3:49 pm, November 9, 2022

According to The Wall Street Journal, large mining companies have started selling cryptocurrency mining rigs, hoping to cover losses due to the fall in the value of digital assets on the market.

The sale of equipment is also driven by the need to pay off loans that have not paid off — during the period of rising cryptocurrency prices, mining companies actively purchased machines and rented premises for them, often on credit. However, since the beginning of 2022, digital asset prices have fallen, causing a decrease in interest in cryptocurrency mining, which has led to large losses for miners.

As The Wall Street Journal found out, some companies are selling new equipment that has not even been unpacked yet.
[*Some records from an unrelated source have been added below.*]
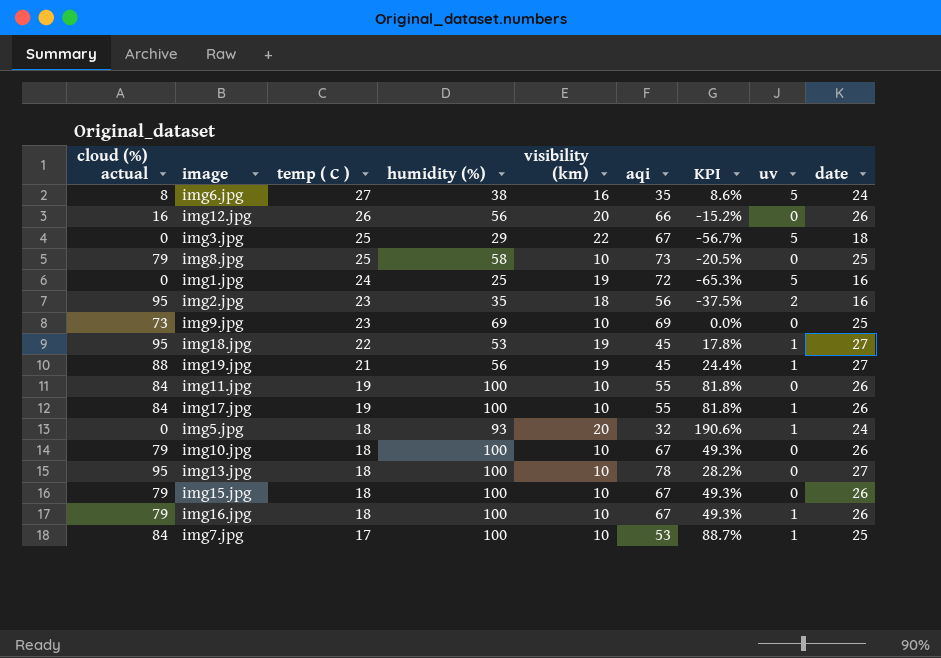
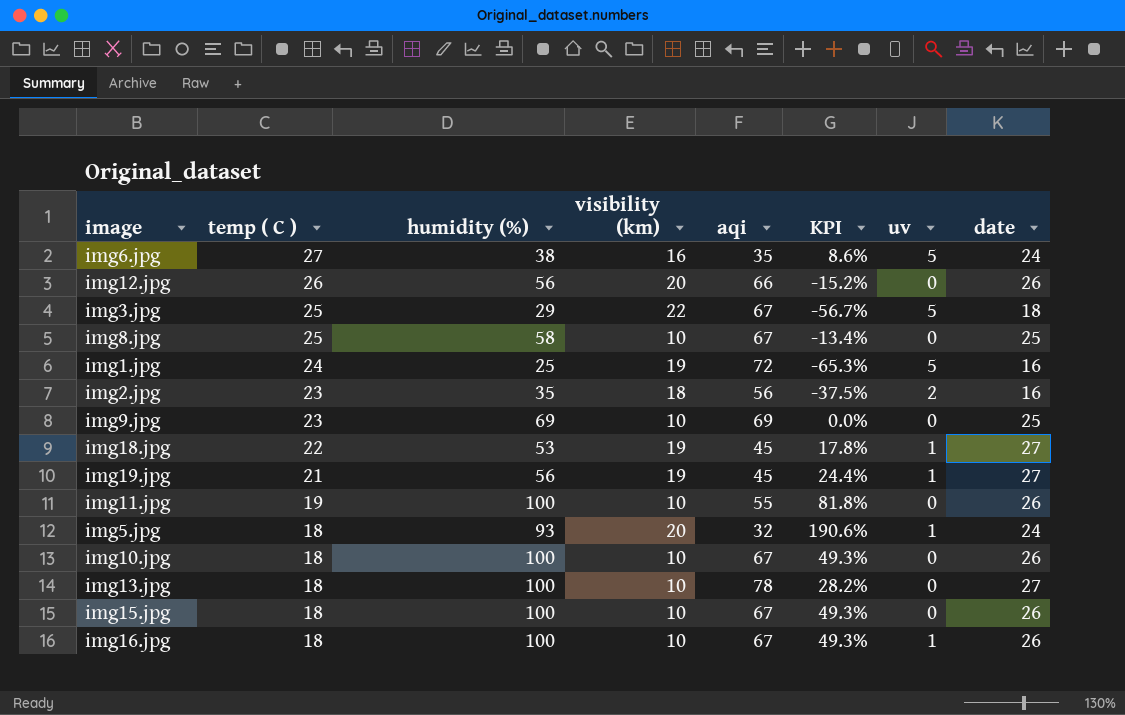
column cloud (%) actual | position: 1 -> none
row img17.jpg: 84 | 19 | 100 | 10 | 55 | 81.8% | 1 | 26 -> none
row img7.jpg: 84 | 17 | 100 | 10 | 53 | 88.7% | 1 | 25 -> none
img8.jpg | aqi: 73 -> 67
img8.jpg | KPI: -20.5% -> -13.4%

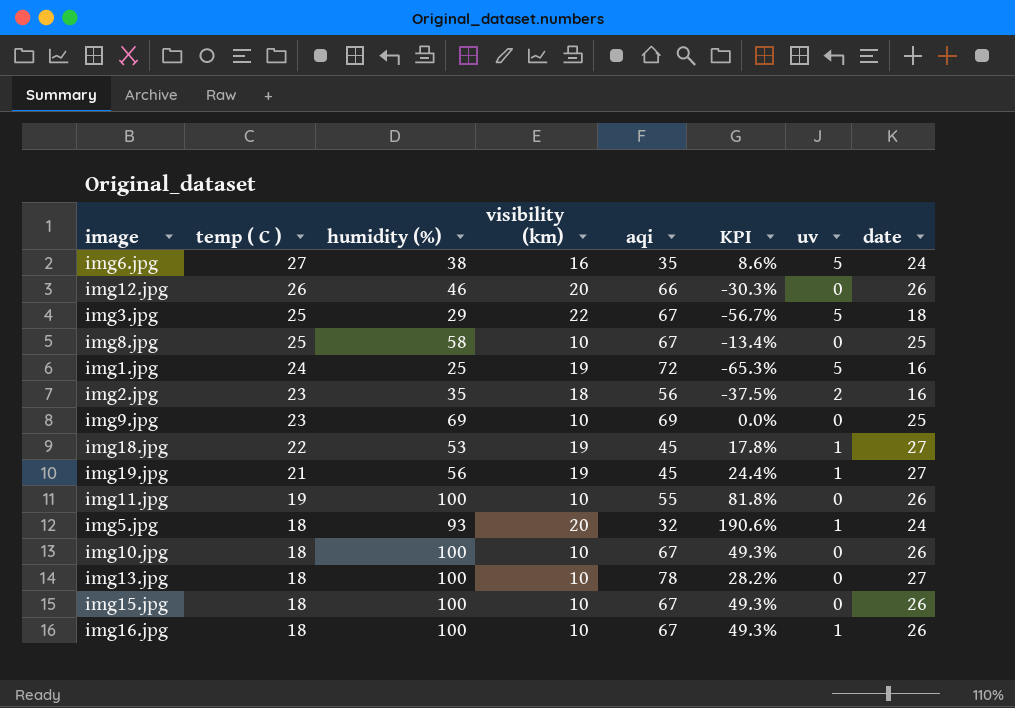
img12.jpg | humidity (%): 56 -> 46
img12.jpg | KPI: -15.2% -> -30.3%

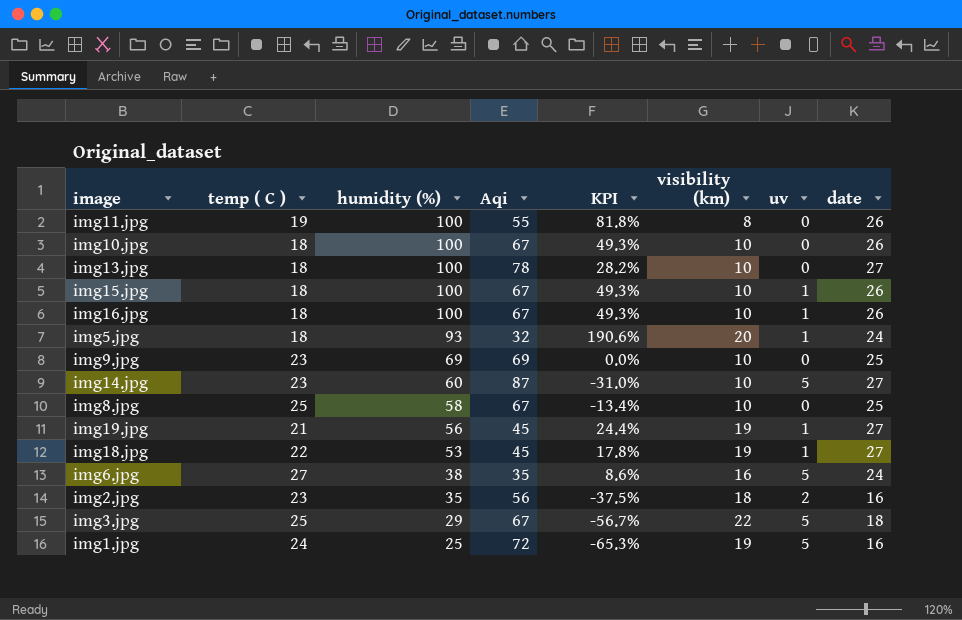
row order: temp ( C ) descending -> humidity (%) descending
column name: aqi -> Aqi
column visibility (km) | position: 4 -> 6
row img12.jpg: 26 | 46 | 20 | 66 | -30.3% | 0 | 26 -> none
img11.jpg | visibility (km): 10 -> 8
img15.jpg | uv: 0 -> 1
row img14.jpg: none -> 23 | 60 | 87 | -31.0% | 10 | 5 | 27

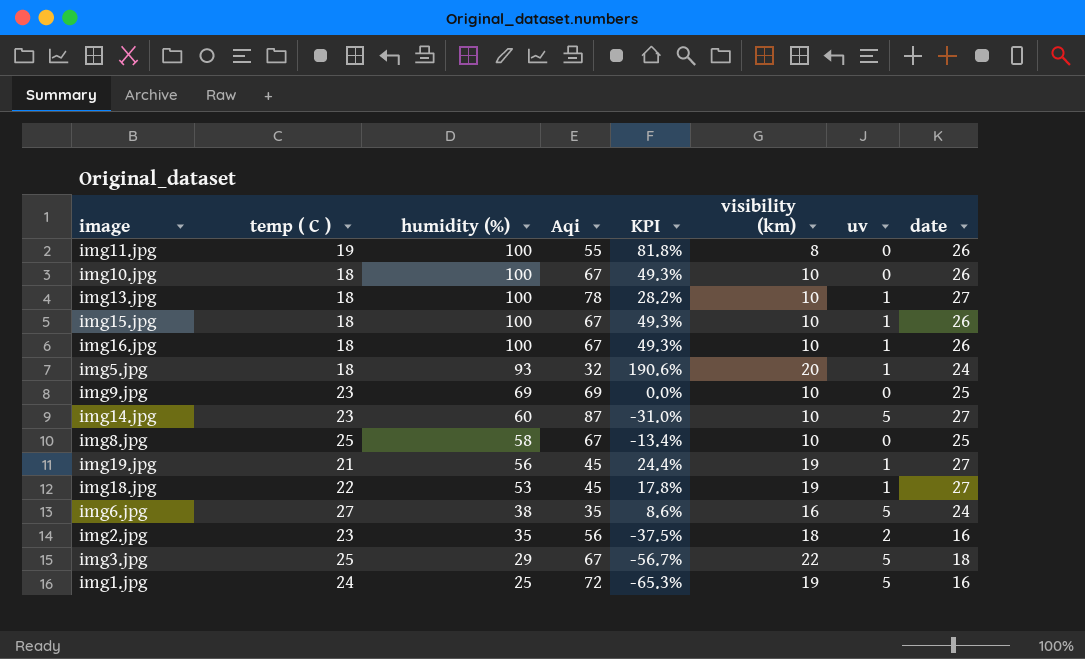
img13.jpg | uv: 0 -> 1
At the same time, companies without large debts have a chance to make a profit, so they buy up competitors' equipment. Obviously, it is still possible to make money from mining, but not on the same scale as before.

The ex-miners of the Ethereum cryptocurrency, which switched to the green blockchain, have suffered significantly. From now on, they mine altcoins (Ethereum Classic, Ravencoin, and Ergo) and move to cloud computing so that expensive equipment does not just sit idle. Chris Kiley, head of marketing at Flexpool, a mining pool, said that several dozen graphics cards will even heat real estate in Vancouver: «Now that it’s getting colder, I’m going to turn them back on… the graphics cards generate heat from the load, so it makes sense to just run the GPU rather than turn on the devices that heat the house.»